Sidra Medicine, a QF entity, Tuesday announced the launch of its Good Manufacturing Practice (GMP) facility, on the fourth and final day of its research conference, Precision Medicine and Functional Genomics (PMFG 2023).
PMFG 2023 welcomed nearly 880 registered attendees, speakers, exhibitioners and partners over the four days of the conference, which was held from November 11-14.

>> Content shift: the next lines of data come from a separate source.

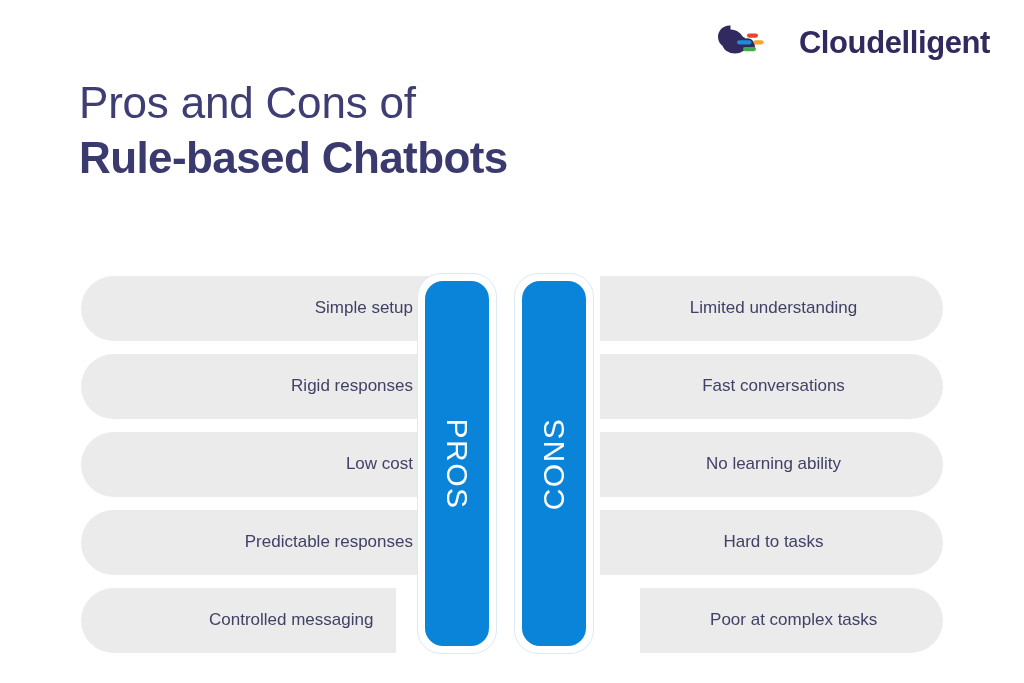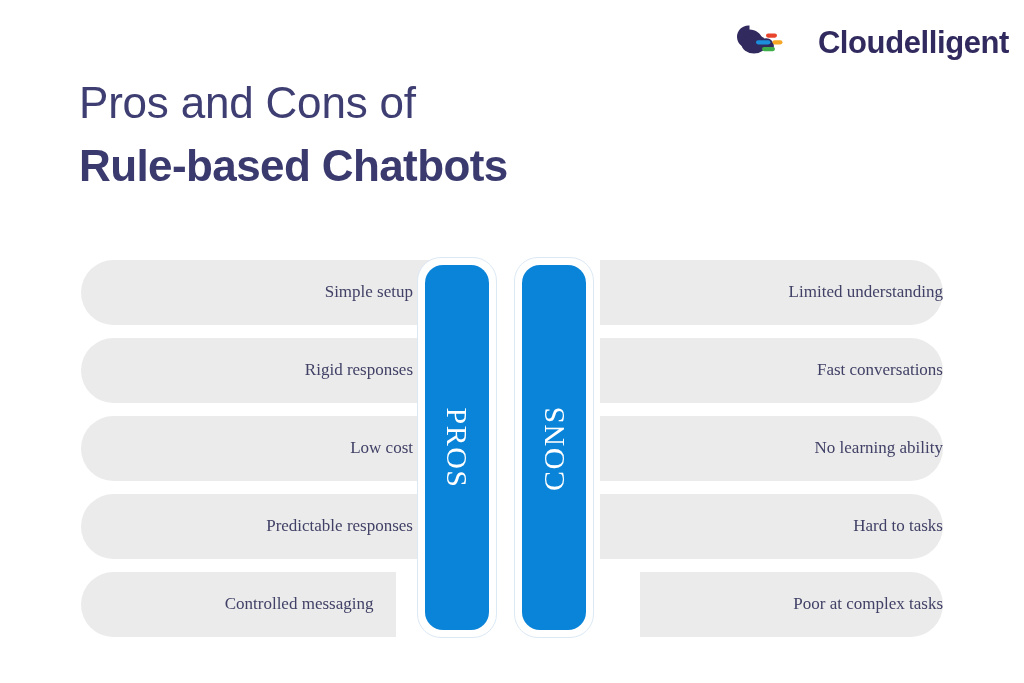--- a/index.html
+++ b/index.html
@@ -8,45 +8,45 @@
     width:1024px; height:683px;
     background:#ffffff;
     font-family:"Liberation Sans", sans-serif;
     overflow:hidden;
   }
 
   .page { position:relative; width:1024px; height:683px; background:#ffffff; }
 
   
   .logo {
-    position:absolute; top:20px; right:15px;
+    position:absolute; top:20px; right:34px;
     display:flex; align-items:center; gap:26px;
   }
   .logo-mark { width:60px; height:44px; flex:none; display:block; }
   .logo-word {
     font-size:31px; font-weight:bold; letter-spacing:-0.4px;
     color:#312a5e; line-height:1; white-space:nowrap;
   }
 
   
   .title-block { position:absolute; left:79px; top:78px; }
   .title-line1 {
     font-size:44px; font-weight:400; color:#3e3e72;
     line-height:1.14; letter-spacing:-0.2px; white-space:nowrap;
   }
   .title-line2 {
     font-size:44px; font-weight:bold; color:#3a3a6e;
     line-height:1.18; letter-spacing:-0.6px; white-space:nowrap;
-    margin-top:12px;
+    margin-top:4px;
   }
 
   
   .compare {
-    position:absolute; left:81px; top:260px;
-    width:862px; height:378px;font-family:Liberation Serif, serif;
+    position:absolute; left:81px; top:276px;
+    width:862px; height:378px;
   }
 
   .rows { position:absolute; inset:0; }
   .row {
     position:absolute; left:0; width:862px; height:65px;
     display:flex; align-items:stretch;
   }
   .row:nth-child(1){ top:0px; }
   .row:nth-child(2){ top:78px; }
   .row:nth-child(3){ top:156px; }
@@ -59,21 +59,21 @@
   }
   .pill-left {
     width:355px;
     border-radius:33px 0 0 33px;
     justify-content:flex-end;
     padding-right:23px;
   }
   .pill-right {
     width:343px;
     border-radius:0 33px 33px 0;
-    justify-content:flex-end;
+    justify-content:center;
     padding-left:4px;
   }
   .pill-spacer { width:164px; flex:none; }
 
   .pill-text {
     font-size:17px; color:#414167;
     line-height:1.2; white-space:nowrap;
   }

Dr Iyabo Tinubu Karch, CEO of Sidra Medicine said: “The GMP facility marks a key milestone in Sidra Medicine’s Precision Medicine journey, as it will help us develop better treatment protocols and possibly cures, for paediatric diseases including cancers, genetic and rare diseases. It will allow us to quickly scale up the manufacturing of a medication or treatment protocols such as gene therapy or cell therapy for patients in the wards. This is why it is particularly fitting that we make this announcement on the final day of our PMFG research conference, which features sessions on the treatment of cancers and rare disorders.”
The GMP facility will develop and manufacture individualised therapeutic products and biopharmaceuticals onsite; allowing for a much faster process of turning basic research into actual products that can be used in patients. It will also accommodate cord blood banking and hematopoietic stem cells transplantation, which can treat more than 60 diseases including cancers like leukaemia and lymphoma.
Dr Chiara Cugno, director of the Advanced Cell Therapy Core and of the GMP Facility at Sidra Medicine said: “Having our own GMP facility is a critical path to treatment for a wide range of our young patients with cancer, blood disorders like thalassemia and sickle cell disease, rare congenital and autoimmune disorders like type 1 diabetes. We are finally closing the loop of precision medicine from the bench to the bedside. The biggest impact the GMP facility will have is that we can now offer advanced and/or experimental cell and gene therapies for patients, who don’t need to travel abroad to seek such treatment. This is particularly life-changing for children requiring gene therapy approaches or hematopoietic stem cells transplantation, which can take several months.”